Many popular open source databases like MySQL or PostgreSQL include encryption libraries to simplify implementing encryption. Most of them use established cryptographic libraries instead of trying to create their own. The pgcrypto module, for instance, offers encryption functions that can be applied within SQL queries, and the crypt() function is often used to scramble passwords before they’re stored.
MongoDB added the ability to encrypt their databases at rest to the Enterprise edition. The default relies on AES with 256-bit keys. MongoDB added field-level encryption to secure certain parts of the data stored in the database across all its offerings in December 2019.
IBM isn’t an upstart in the industry, but it is one of the leaders exploring some of the more sophisticated algorithms for homomorphic encryption. The company has released a toolkit for adding fully homomorphic encryption to iOS and MacOS. Microsoft’s Research division is also sharing SEAL, a homomorphic encryption library that supports basic arithmetic. It’s released under the MIT license and is built for linking with .Net and C++ code.
What about governance?
The challenge for managing encryption is keeping all of the keys safe and secure. Access to the data is controlled by the keys, and they should be kept independent of the data when the database is not being used. Extra care must also be taken with the backups, because a lost key can mean that an entire database is rendered unreadable.
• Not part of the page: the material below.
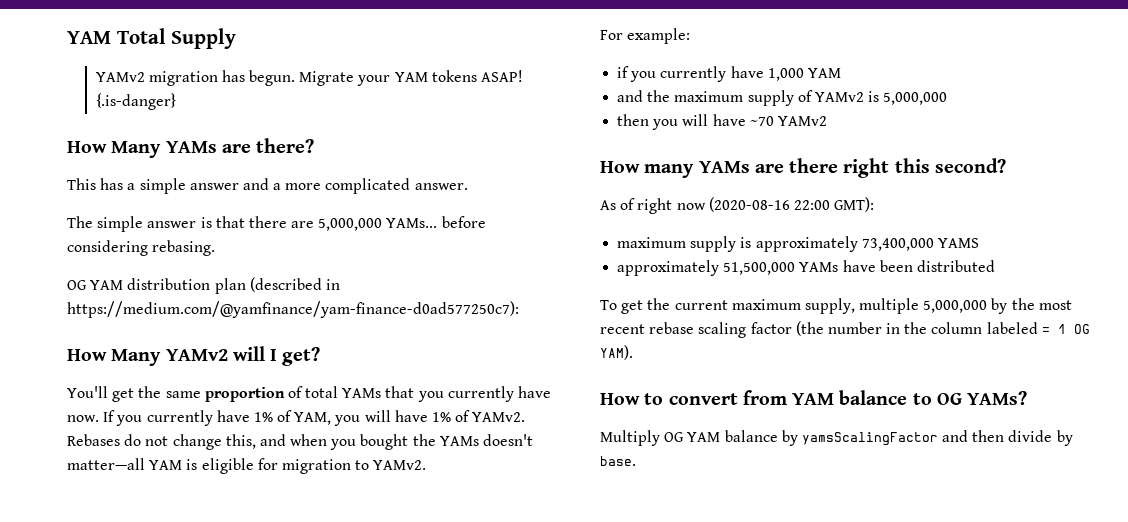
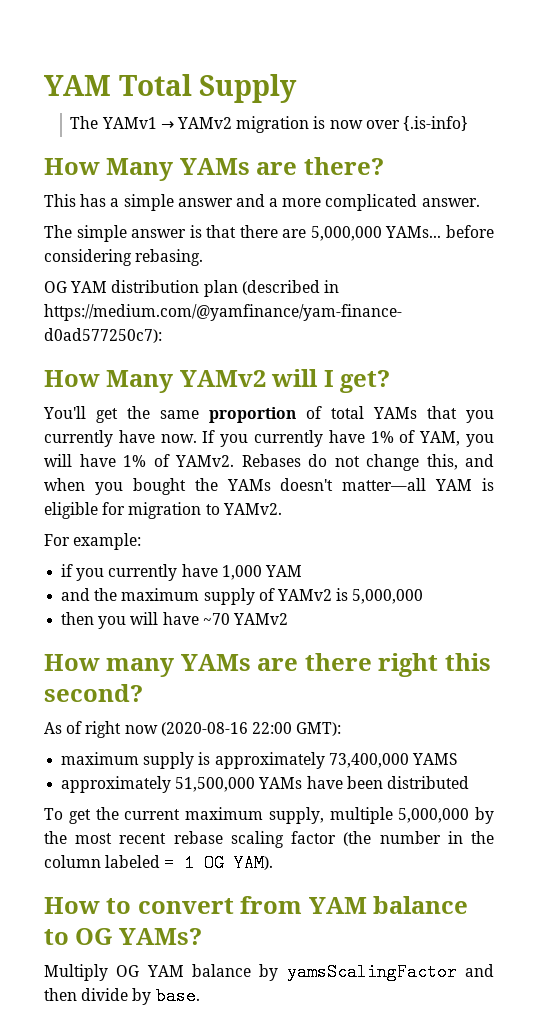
- YAMv2 migration has begun. Migrate your YAM tokens ASAP! {.is-danger}
+ The YAMv1 → YAMv2 migration is now over {.is-info}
Cloud companies are supporting key management by setting up separate services that isolate the keys from the regular computation. Microsoft’s Azure calls its service the Key Vault, and it keeps the keys in “Hardware Security Modules (HSM),” which will store them with an extra layer of encryption. IBM calls its service “Key Protect,” and it also uses HSMs to protect the local keys the database uses.
Is there anything an encrypted database can’t do?
Adding encryption requires a significant amount of computation, and this increases the cost of storing and retrieving the information. In some cases, the CPUs are idle, and the extra cost is negligible. Many desktops and cell phones, for instance, rarely use more than a small fraction of their available CPU cycles. If these devices encrypt the data before sending it to the database, they bear the computational burden, which may be negligible, and you don’t want to overload the central database.\
But in other cases, adding the encryption can require stronger database servers and larger clusters to handle the load. Much depends on how the encryption is applied and how the data will be used afterwards. Bulk encryption is built into some hard disks and operating systems, and it’s possible to turn on these features without significantly slowing down the hardware.
The most sophisticated algorithms, like homomorphic encryption, require a significantly larger computational infrastructure. The field continues to be an area of extremely active exploration, and new algorithms can be several orders of magnitude faster than their predecessor, but the performance is still not practical for many applications.